**TASK DETAILS**:
Exactly as written, output the lines below starting from the first and ending with the line that contains "left: 536px ->"; omit pictures.

[Dataset excerpts]

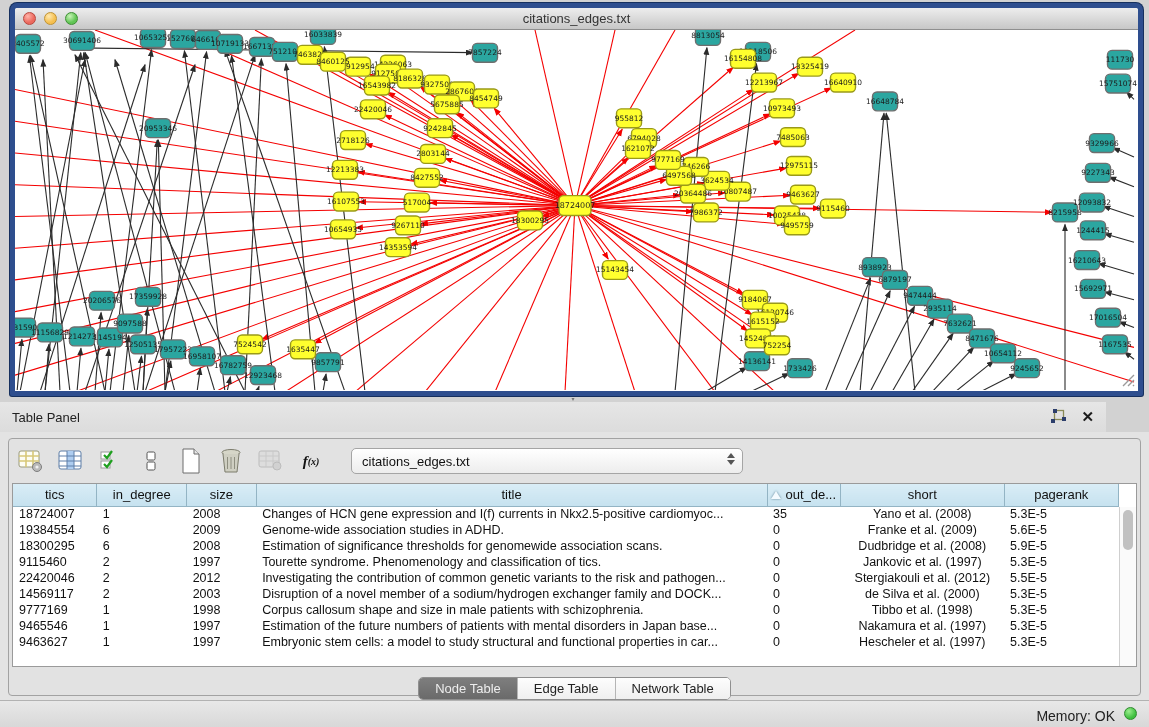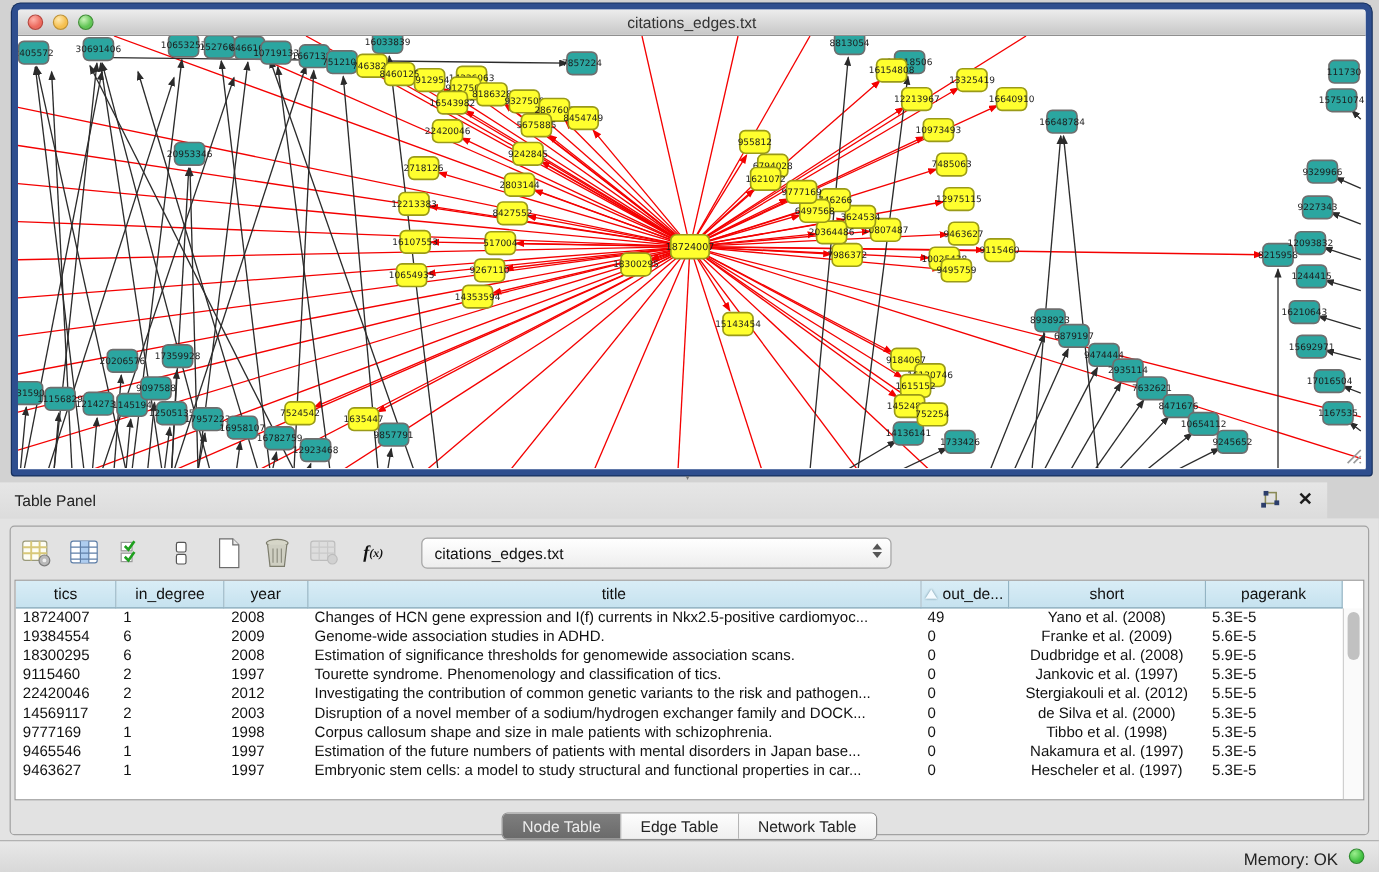"year" th { text: year -> size }
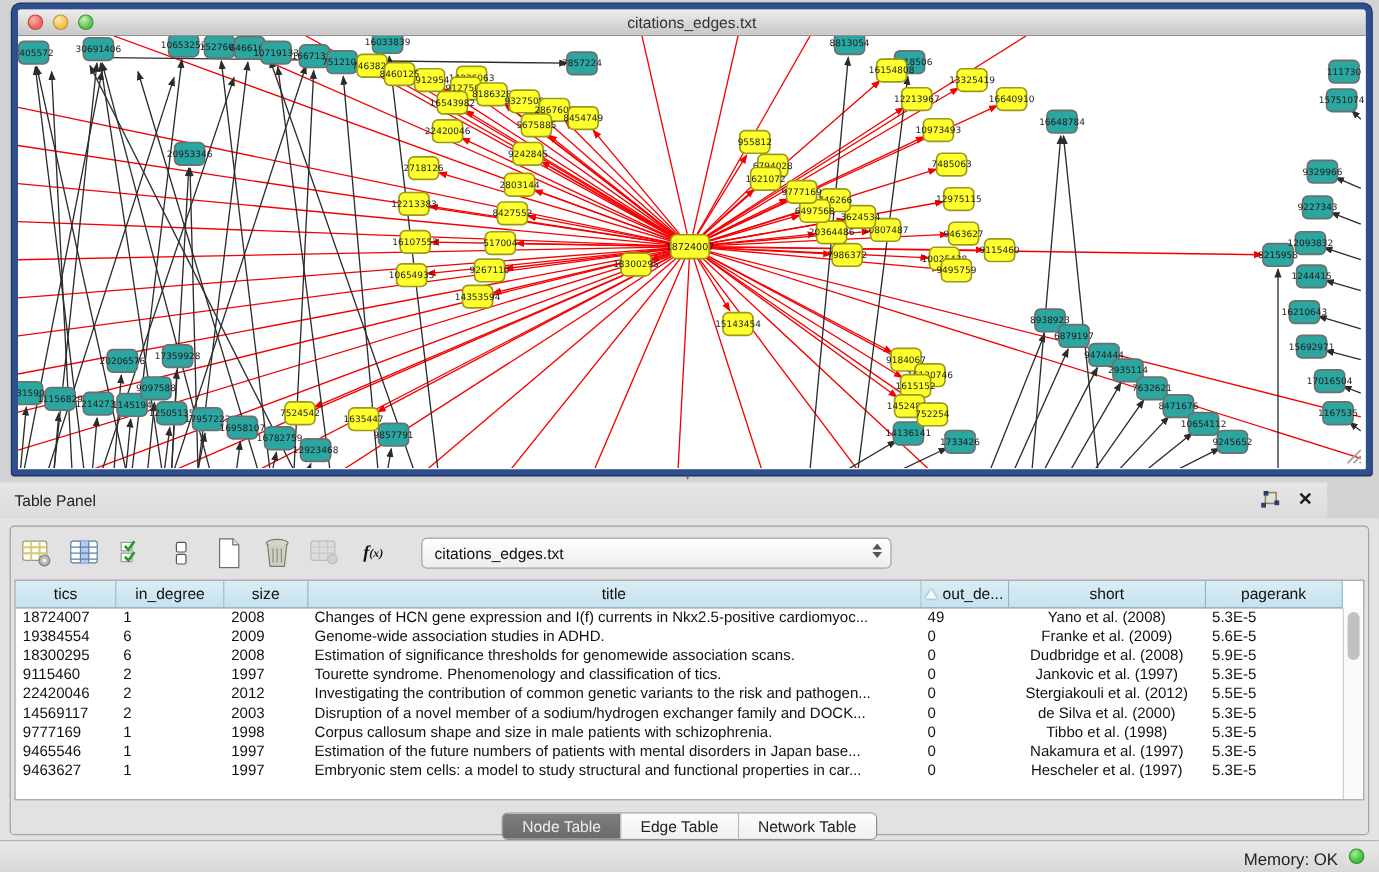"49" td { text: 49 -> 35 }
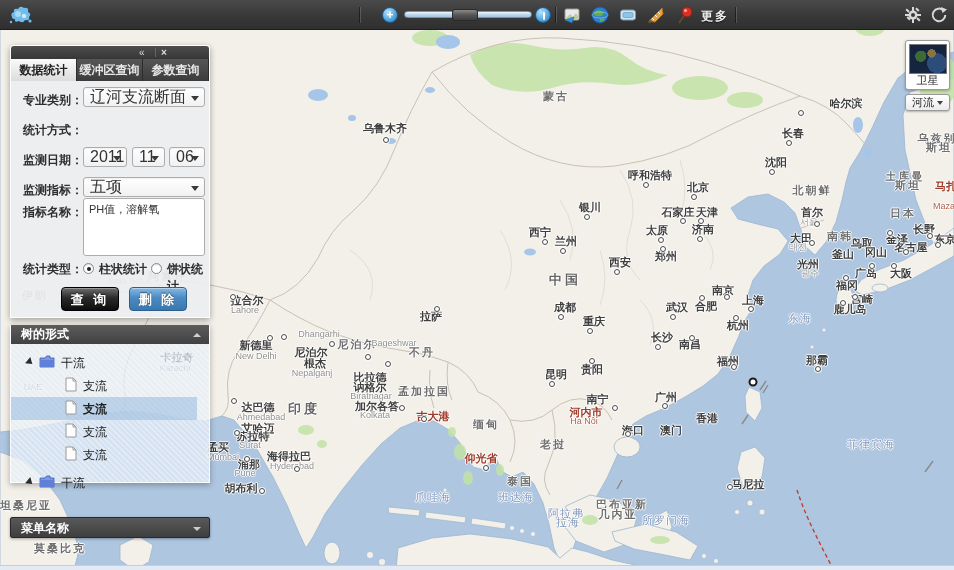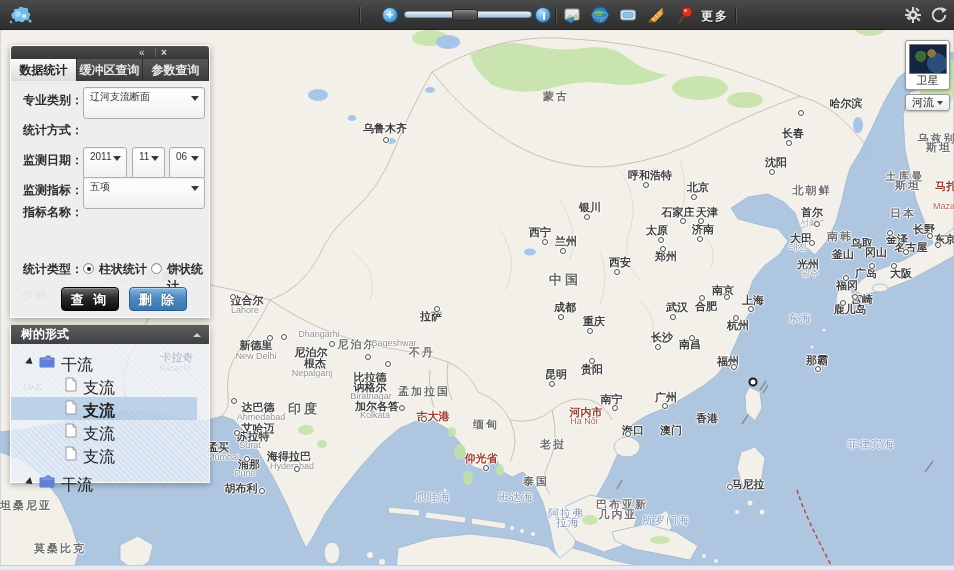"辽河支流断面" .sel { font-size: 10px -> 16px; height: 32px -> 20px }
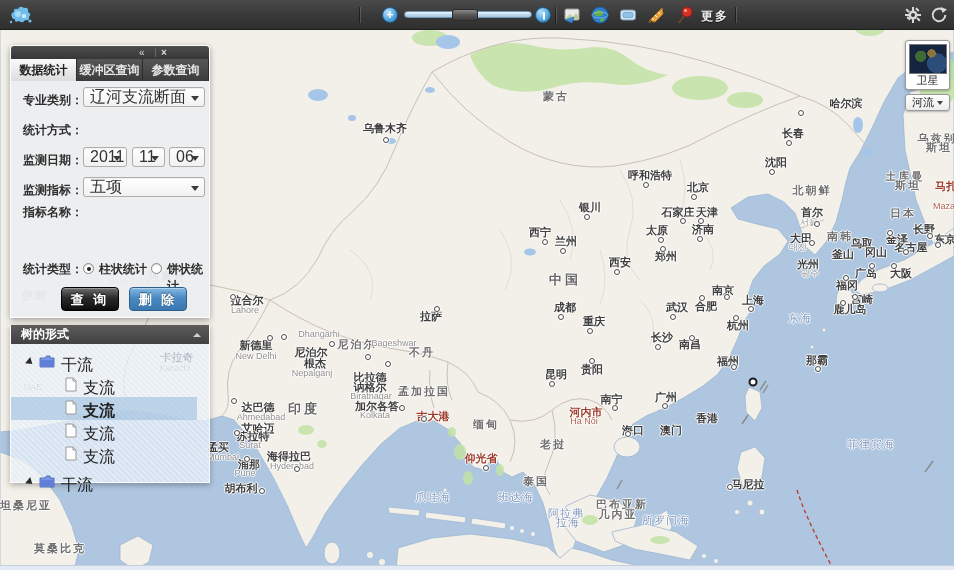"PH值，溶解氧" div { html: none -> <div>PH值，溶解氧</div> }
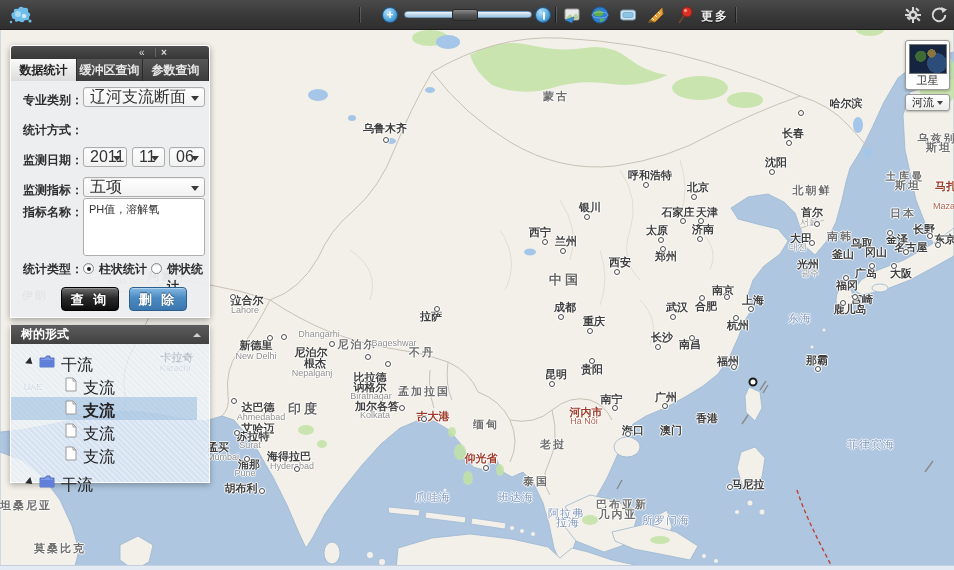"干流" .tnode { font-size: 16px -> 12px }
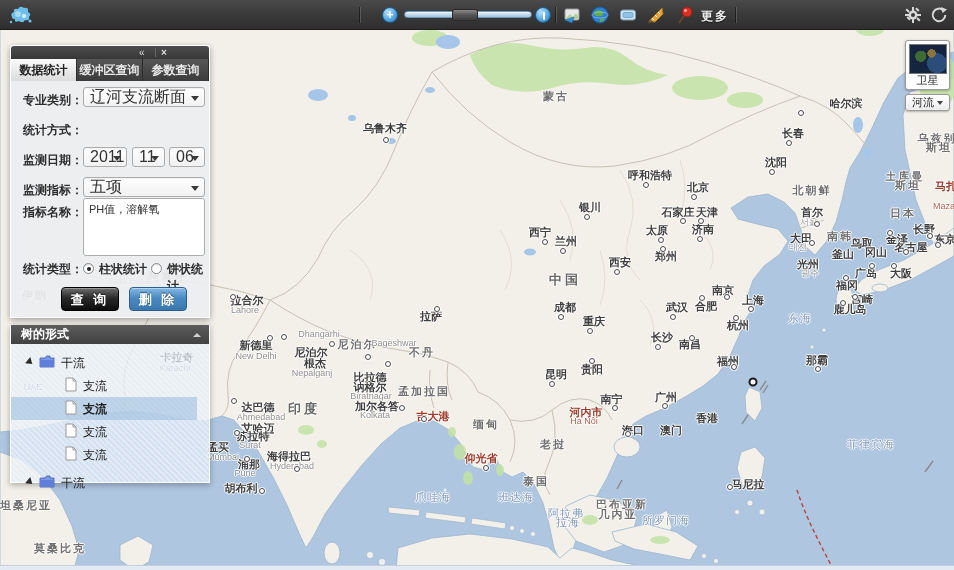"南宁" span.lbl { left: 602px -> 588px }
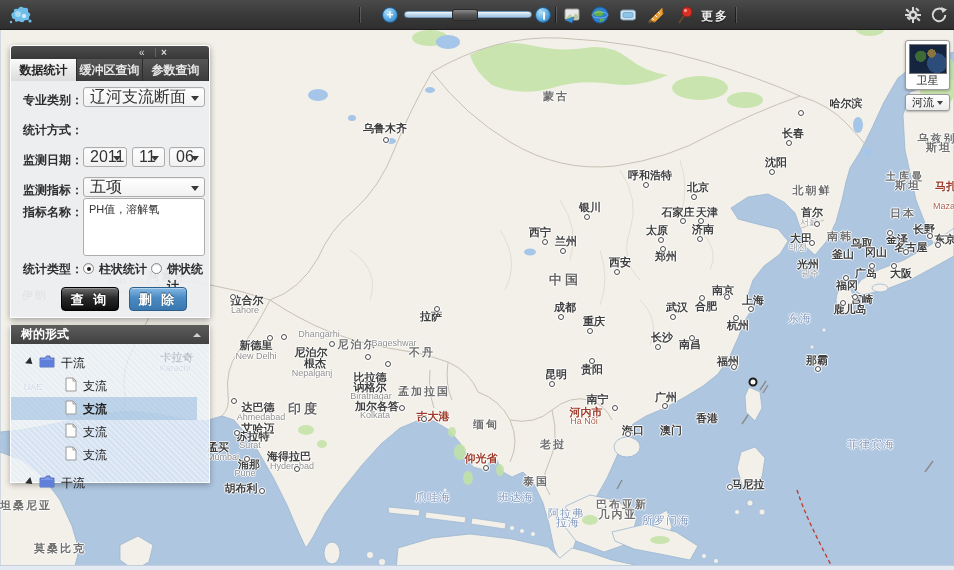"泰国" span.lbl { left: 536px -> 520px }
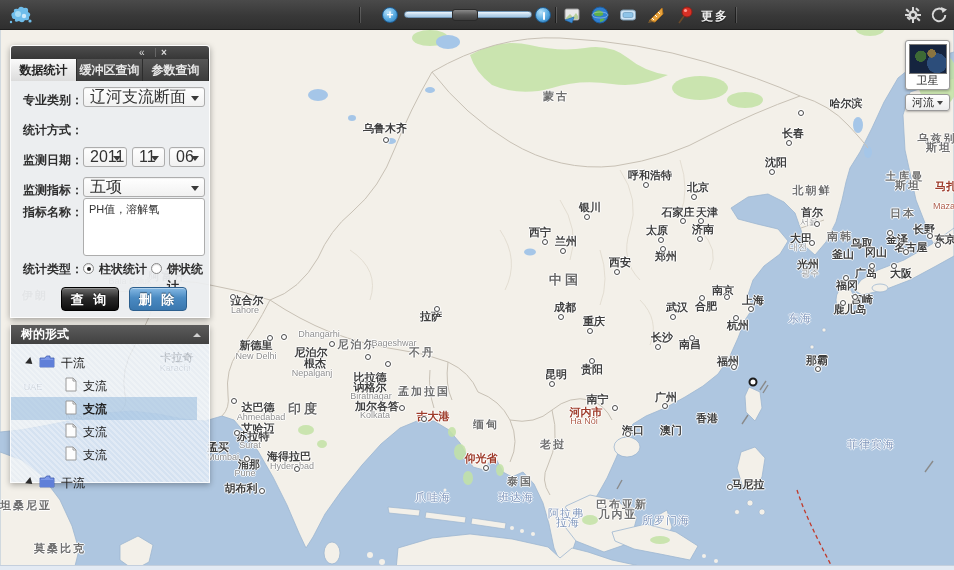"菜单名称" div { html: none -> <div> <span>菜单名称</span> <span></span> </div> }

**EXERCISE OUTPUT**:
"year" th { text: year -> size }
"49" td { text: 49 -> 35 }
"辽河支流断面" .sel { font-size: 10px -> 16px; height: 32px -> 20px }
"PH值，溶解氧" div { html: none -> <div>PH值，溶解氧</div> }
"干流" .tnode { font-size: 16px -> 12px }
"南宁" span.lbl { left: 602px -> 588px }
"泰国" span.lbl { left: 536px -> 520px }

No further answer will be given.